• _The problem_: Copy each entry below exactly. No images.

• _Available records_:
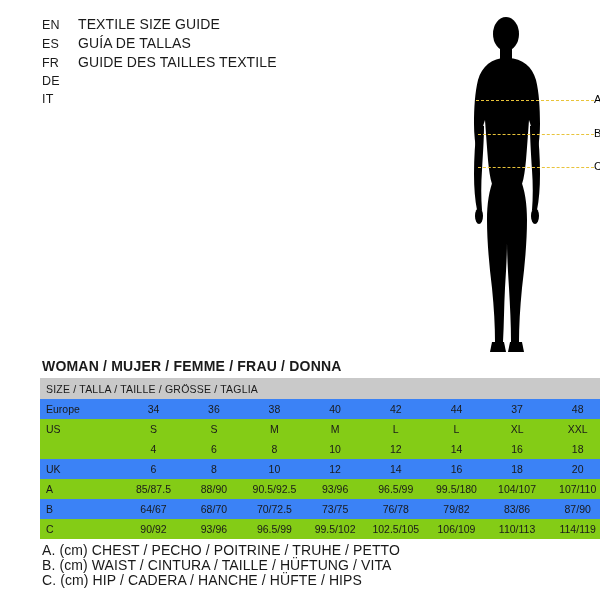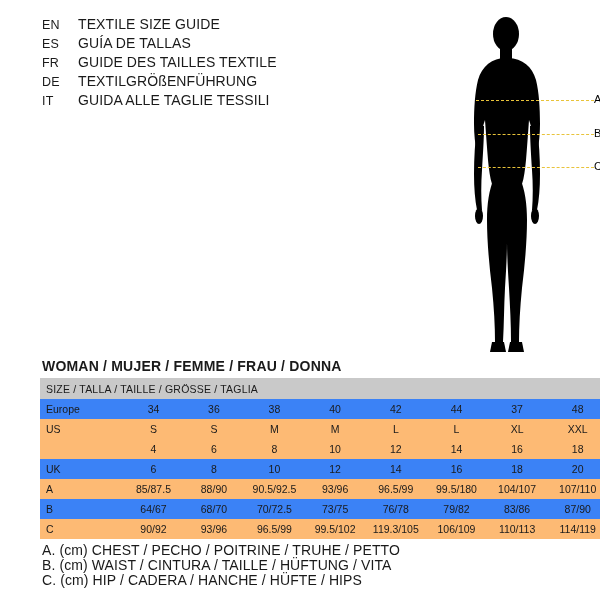"TEXTILGRÖßENFÜHRUNG" div.lang-text { html: <div>TEXTILGRÖßENFÜHRUNG</div> -> none }
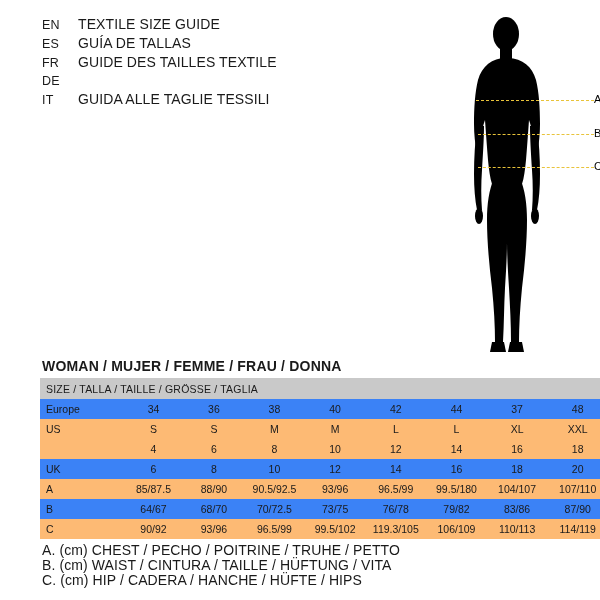"GUIDA ALLE TAGLIE TESSILI" div.lang-text { html: <div>GUIDA ALLE TAGLIE TESSILI</div> -> none }
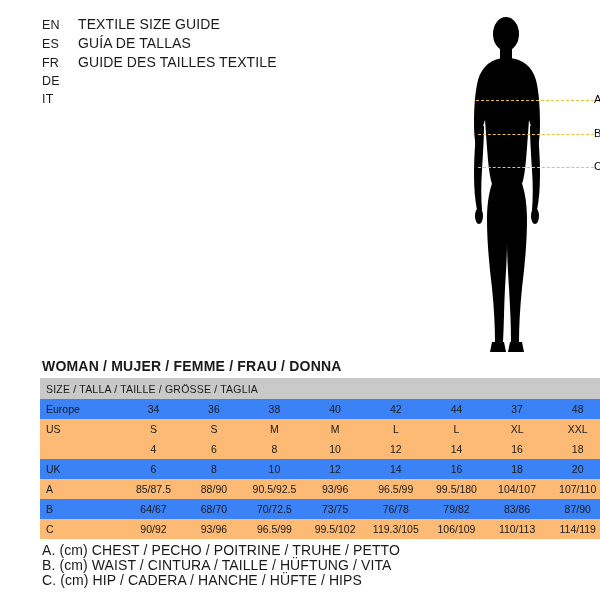"US" .size-table tr.shaded td { background: #fdba74 -> #84cc16 }
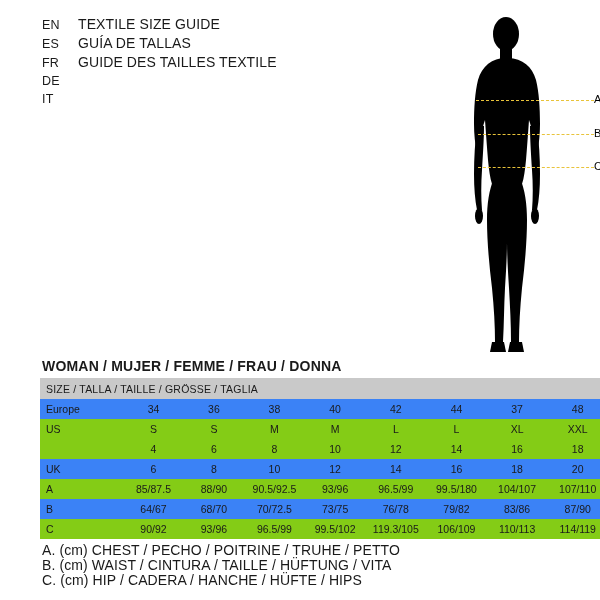"119.3/105" td.datacell { text: 119.3/105 -> 102.5/105 }
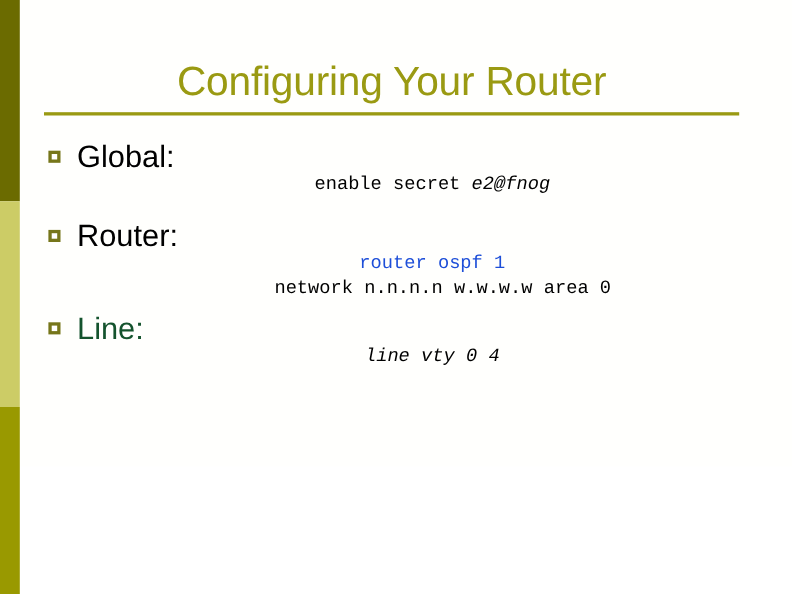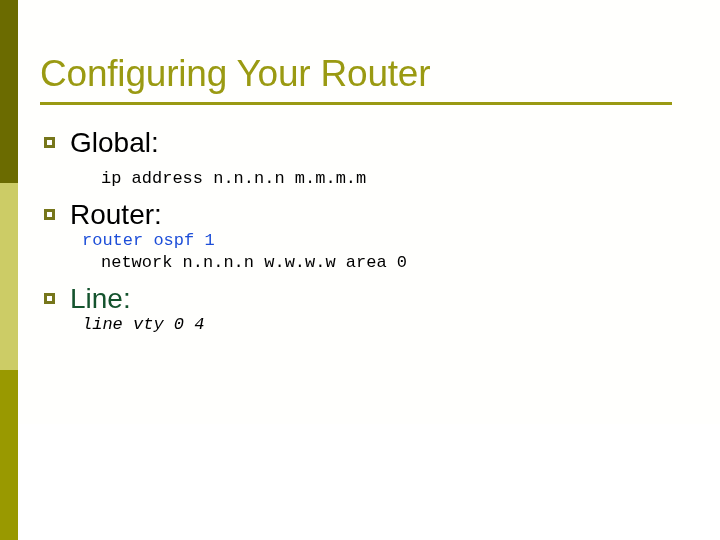"Configuring Your Router" .slide { text-align: none -> center }
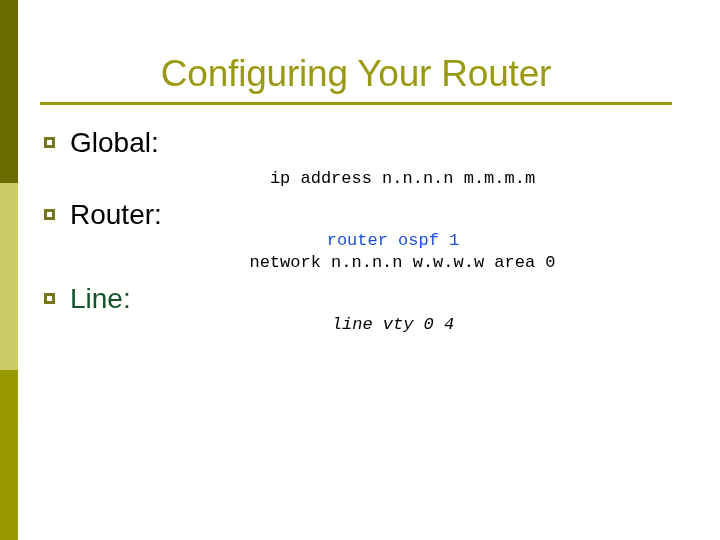"enable secret e2@fnog" div.code-line { html: none -> <div><span>enable secret </span><span>e2@fnog</span></div> }
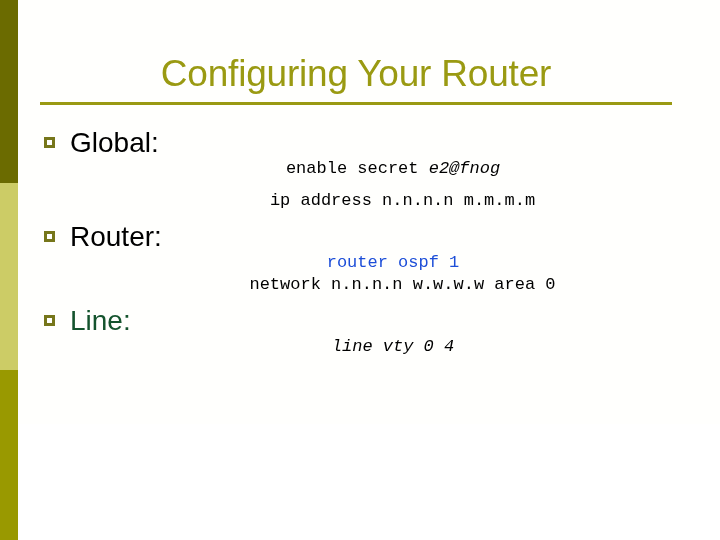"ip address n.n.n.n m.m.m.m" div.code-line { html: <div><span>ip address n.n.n.n m.m.m.m</span></div> -> none }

• _Answer_:
"TEXTILGRÖßENFÜHRUNG" div.lang-text { html: <div>TEXTILGRÖßENFÜHRUNG</div> -> none }
"GUIDA ALLE TAGLIE TESSILI" div.lang-text { html: <div>GUIDA ALLE TAGLIE TESSILI</div> -> none }
"US" .size-table tr.shaded td { background: #fdba74 -> #84cc16 }
"119.3/105" td.datacell { text: 119.3/105 -> 102.5/105 }
"Configuring Your Router" .slide { text-align: none -> center }
"enable secret e2@fnog" div.code-line { html: none -> <div><span>enable secret </span><span>e2@fnog</span></div> }
"ip address n.n.n.n m.m.m.m" div.code-line { html: <div><span>ip address n.n.n.n m.m.m.m</span></div> -> none }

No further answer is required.